### [THE TASK]
Wherever the line with "The following environment" sits in the listing below, transcribe from it up to and including the line with "load balancers member", exactly, and leave the remaining lines out.

### [DATA PROVIDED]
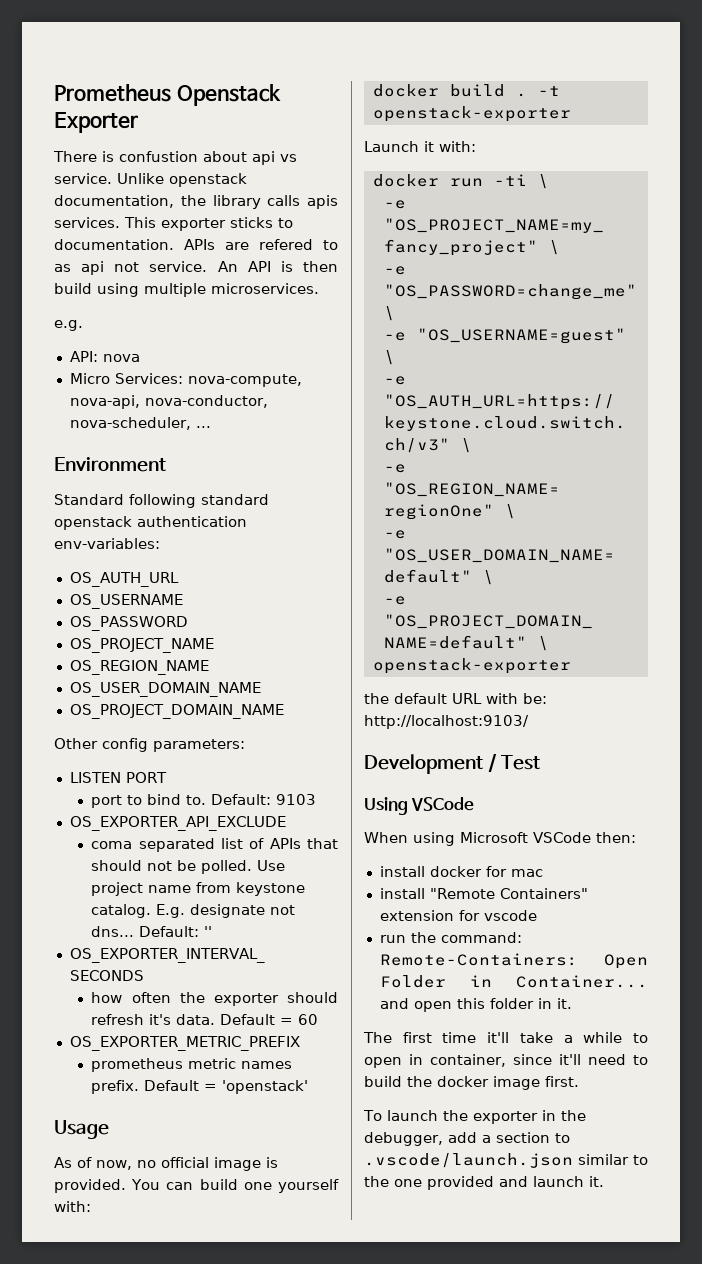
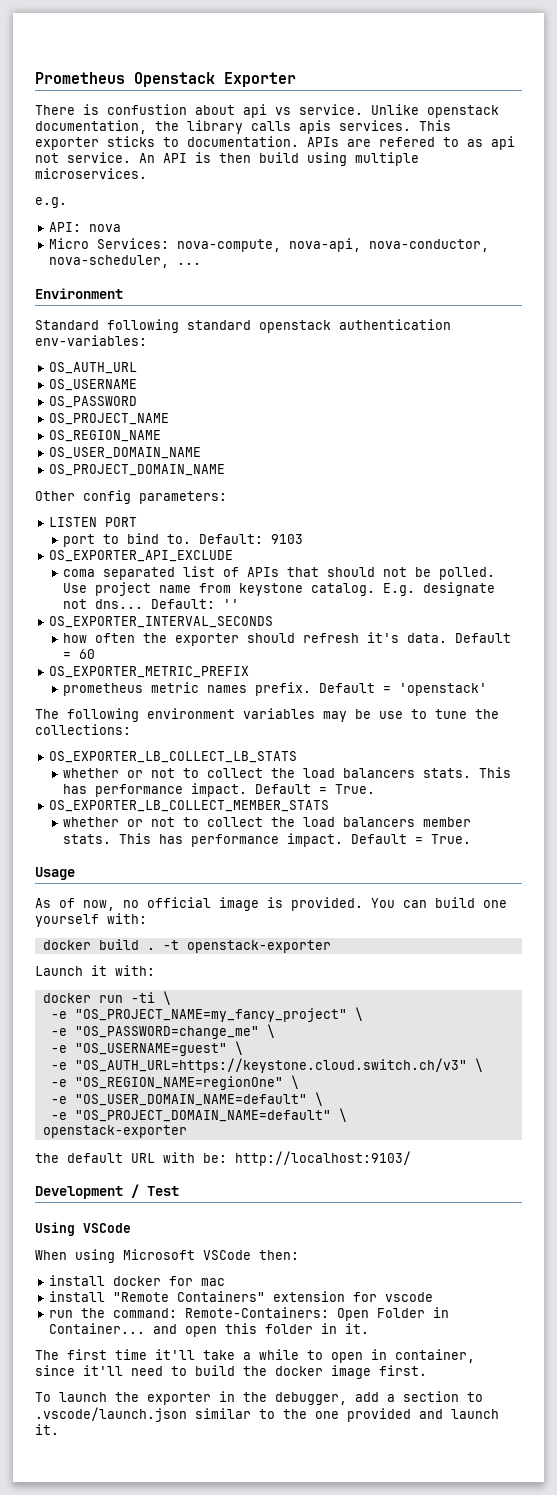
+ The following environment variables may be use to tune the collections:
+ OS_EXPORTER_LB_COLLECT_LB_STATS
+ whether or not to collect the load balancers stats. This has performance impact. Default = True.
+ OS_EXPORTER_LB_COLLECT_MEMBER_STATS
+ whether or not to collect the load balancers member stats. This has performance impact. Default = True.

...

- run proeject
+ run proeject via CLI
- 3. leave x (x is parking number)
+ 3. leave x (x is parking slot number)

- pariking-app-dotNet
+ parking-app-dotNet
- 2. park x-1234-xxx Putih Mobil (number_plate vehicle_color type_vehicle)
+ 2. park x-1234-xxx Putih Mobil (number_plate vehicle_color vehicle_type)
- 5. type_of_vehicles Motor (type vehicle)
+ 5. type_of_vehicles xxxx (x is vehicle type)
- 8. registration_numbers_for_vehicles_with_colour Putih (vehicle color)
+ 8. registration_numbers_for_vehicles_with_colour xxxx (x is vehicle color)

* * *

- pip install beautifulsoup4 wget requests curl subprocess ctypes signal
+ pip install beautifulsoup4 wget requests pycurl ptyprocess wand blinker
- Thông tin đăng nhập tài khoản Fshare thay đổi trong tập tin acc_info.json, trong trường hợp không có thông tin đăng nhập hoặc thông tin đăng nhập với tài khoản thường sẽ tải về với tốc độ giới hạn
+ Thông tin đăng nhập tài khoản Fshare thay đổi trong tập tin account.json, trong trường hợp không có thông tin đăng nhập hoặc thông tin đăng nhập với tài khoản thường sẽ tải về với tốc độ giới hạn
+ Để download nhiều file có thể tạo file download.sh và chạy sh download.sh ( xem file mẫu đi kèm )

### [ANSWER TO THIS PROBLEM]
+ The following environment variables may be use to tune the collections:
+ OS_EXPORTER_LB_COLLECT_LB_STATS
+ whether or not to collect the load balancers stats. This has performance impact. Default = True.
+ OS_EXPORTER_LB_COLLECT_MEMBER_STATS
+ whether or not to collect the load balancers member stats. This has performance impact. Default = True.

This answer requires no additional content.